# RECORDS PROVIDED:
******
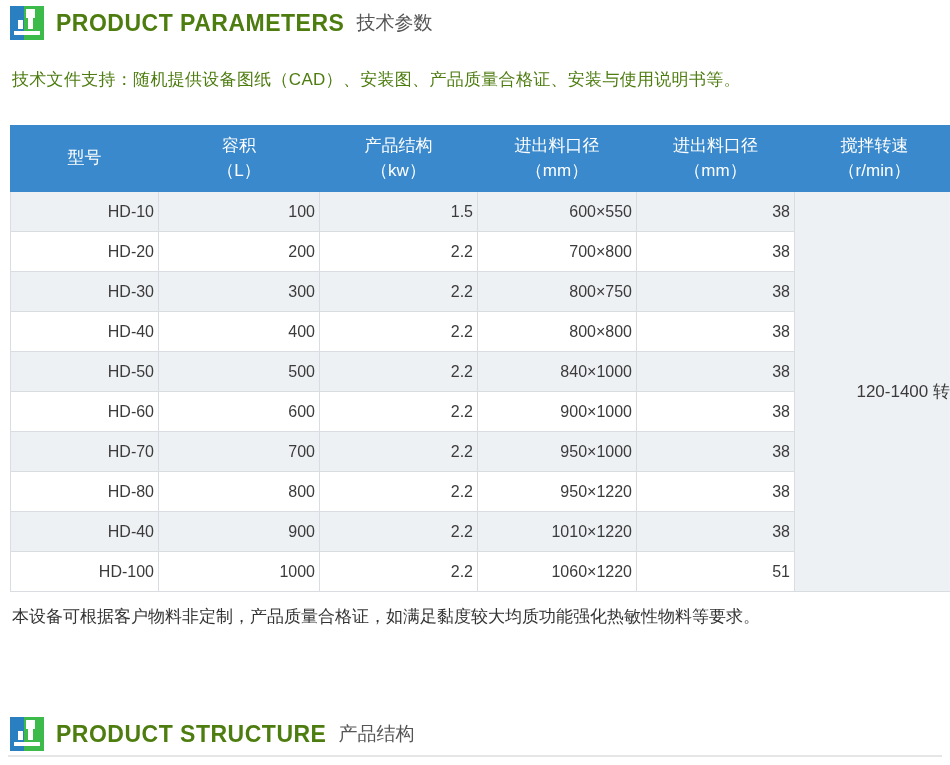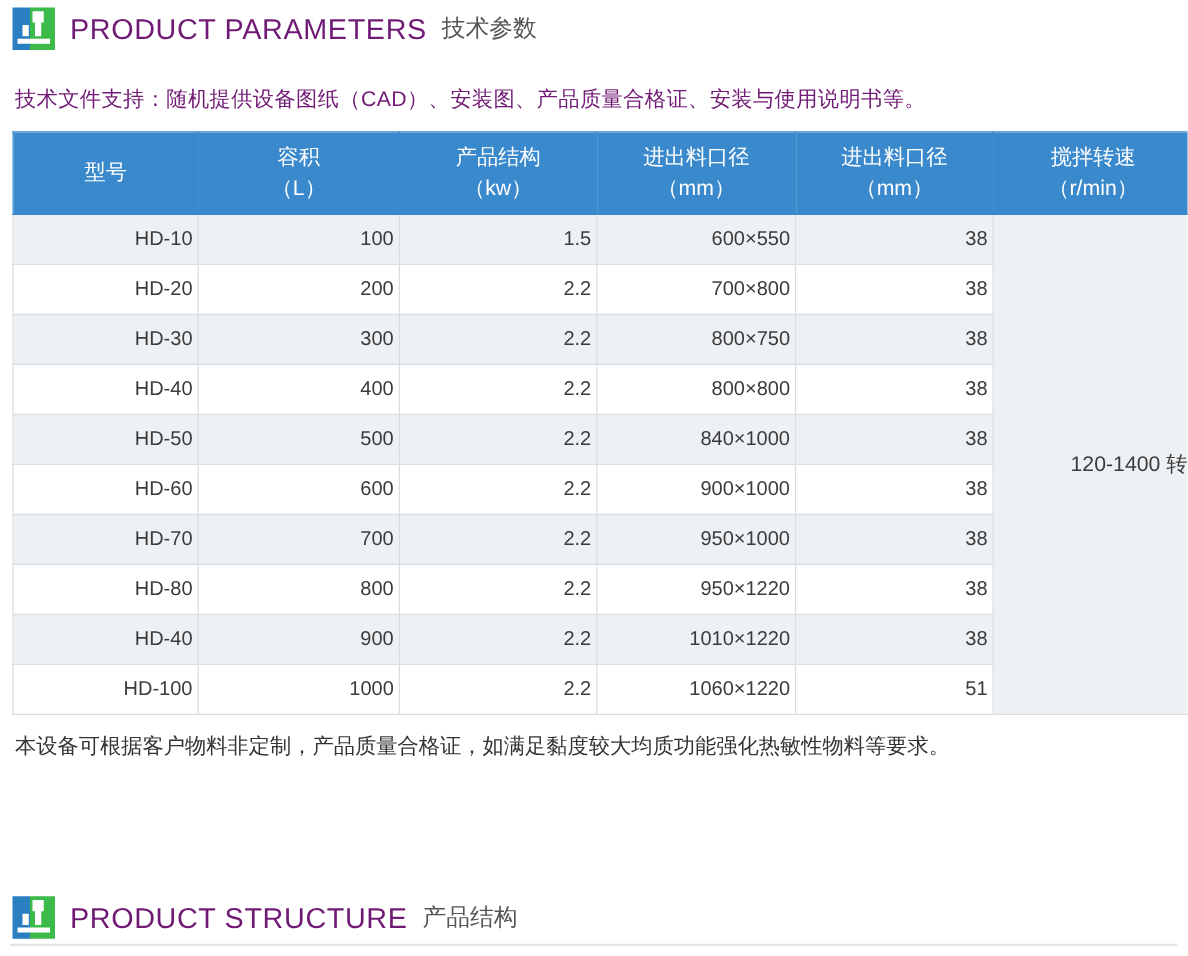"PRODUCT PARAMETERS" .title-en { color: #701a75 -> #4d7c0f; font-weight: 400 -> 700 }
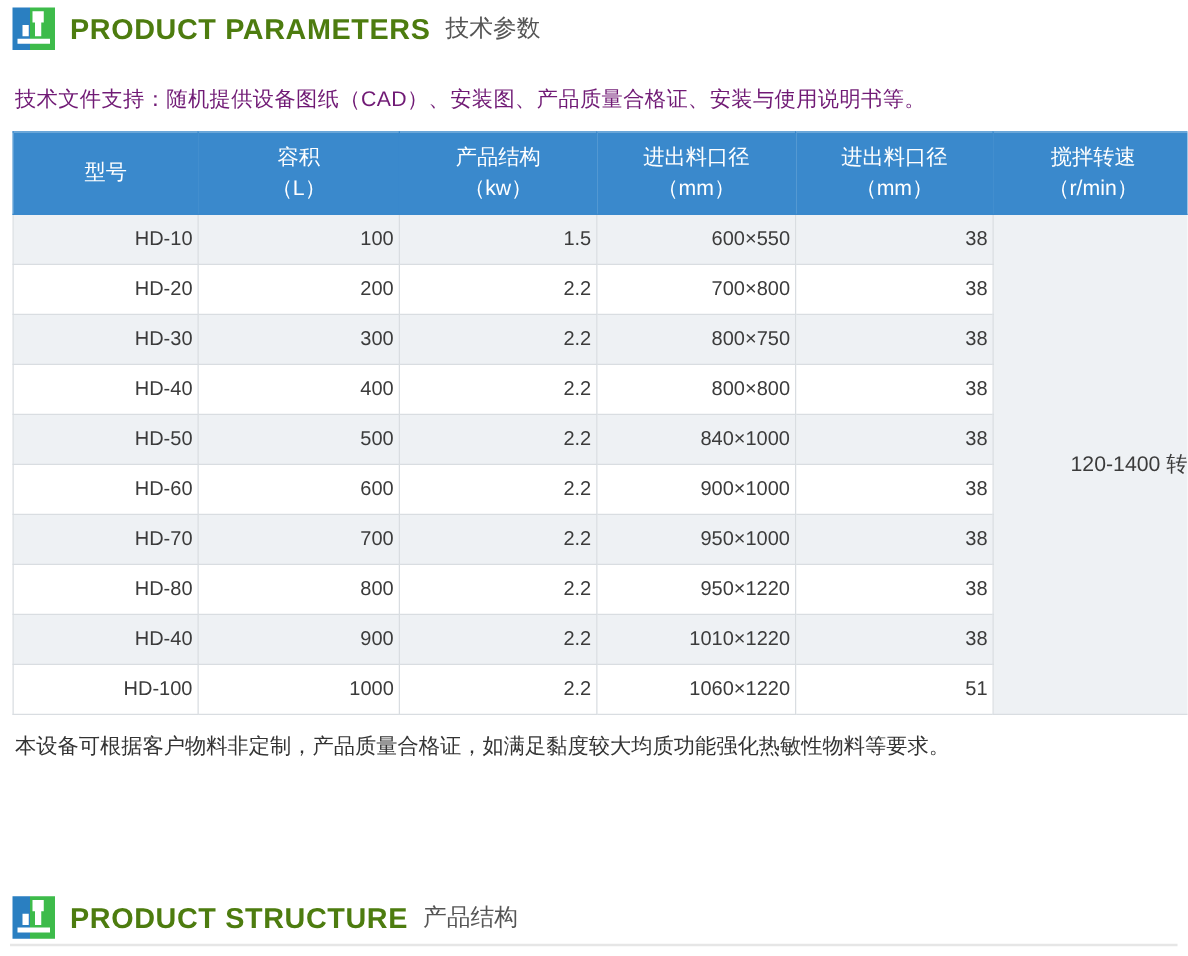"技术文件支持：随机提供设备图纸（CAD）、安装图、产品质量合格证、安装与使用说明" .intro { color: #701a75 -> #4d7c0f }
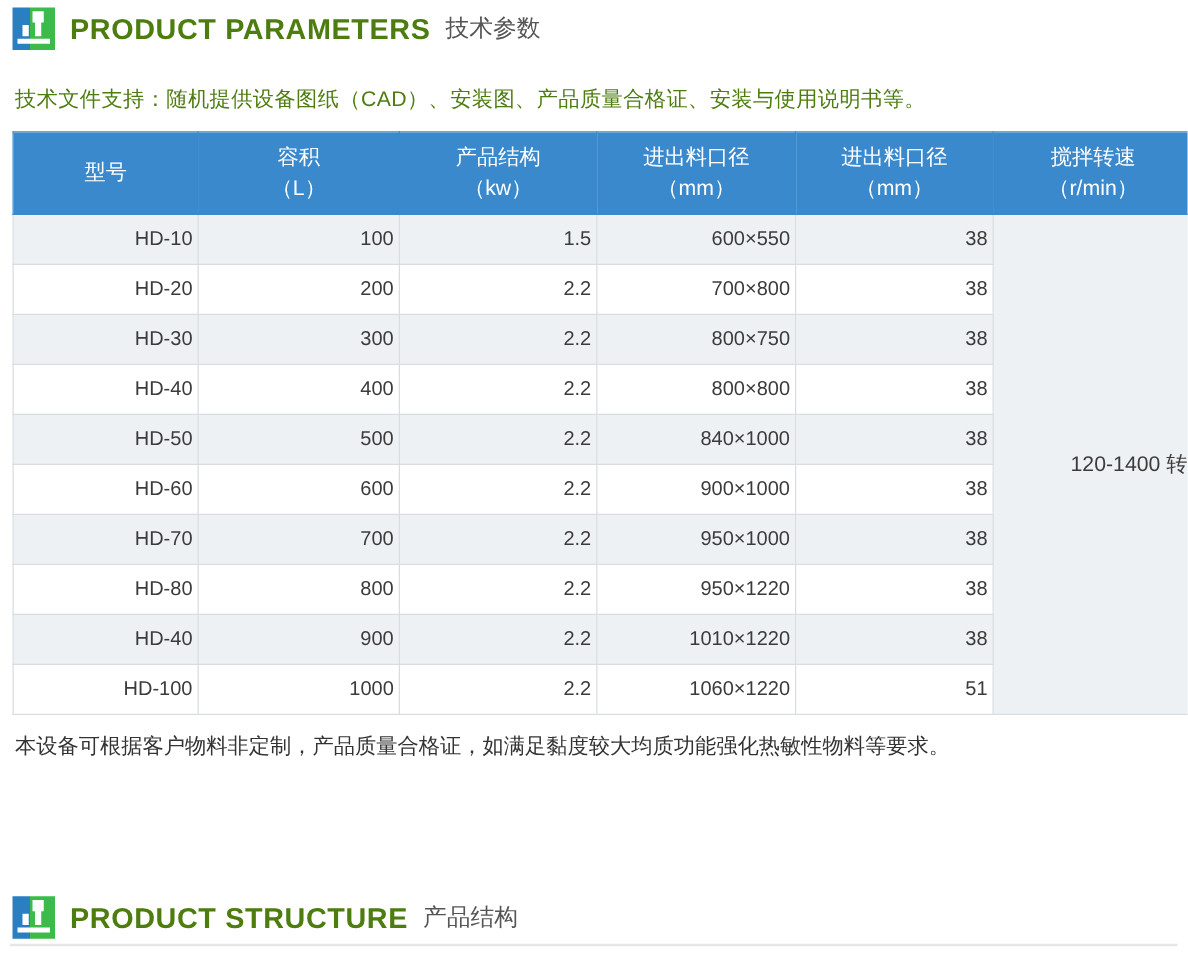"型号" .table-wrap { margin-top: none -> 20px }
******
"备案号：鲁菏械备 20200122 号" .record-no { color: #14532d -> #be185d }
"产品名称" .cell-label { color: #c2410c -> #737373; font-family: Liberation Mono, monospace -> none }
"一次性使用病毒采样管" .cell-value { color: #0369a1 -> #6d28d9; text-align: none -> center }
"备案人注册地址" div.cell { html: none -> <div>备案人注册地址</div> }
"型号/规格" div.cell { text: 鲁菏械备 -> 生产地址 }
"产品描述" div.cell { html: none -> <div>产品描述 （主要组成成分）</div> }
******
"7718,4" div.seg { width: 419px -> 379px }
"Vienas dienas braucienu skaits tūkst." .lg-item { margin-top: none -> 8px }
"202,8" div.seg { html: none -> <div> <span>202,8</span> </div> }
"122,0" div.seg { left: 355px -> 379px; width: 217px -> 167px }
******
# BRIEF:
From the records above, extract the lines from the one holding "#701a75 -> #4d7c0f;" through the one holding "none -> 20px", word for word; omit the pictures.

# PROBLEM SOLUTION:
"PRODUCT PARAMETERS" .title-en { color: #701a75 -> #4d7c0f; font-weight: 400 -> 700 }
"技术文件支持：随机提供设备图纸（CAD）、安装图、产品质量合格证、安装与使用说明" .intro { color: #701a75 -> #4d7c0f }
"型号" .table-wrap { margin-top: none -> 20px }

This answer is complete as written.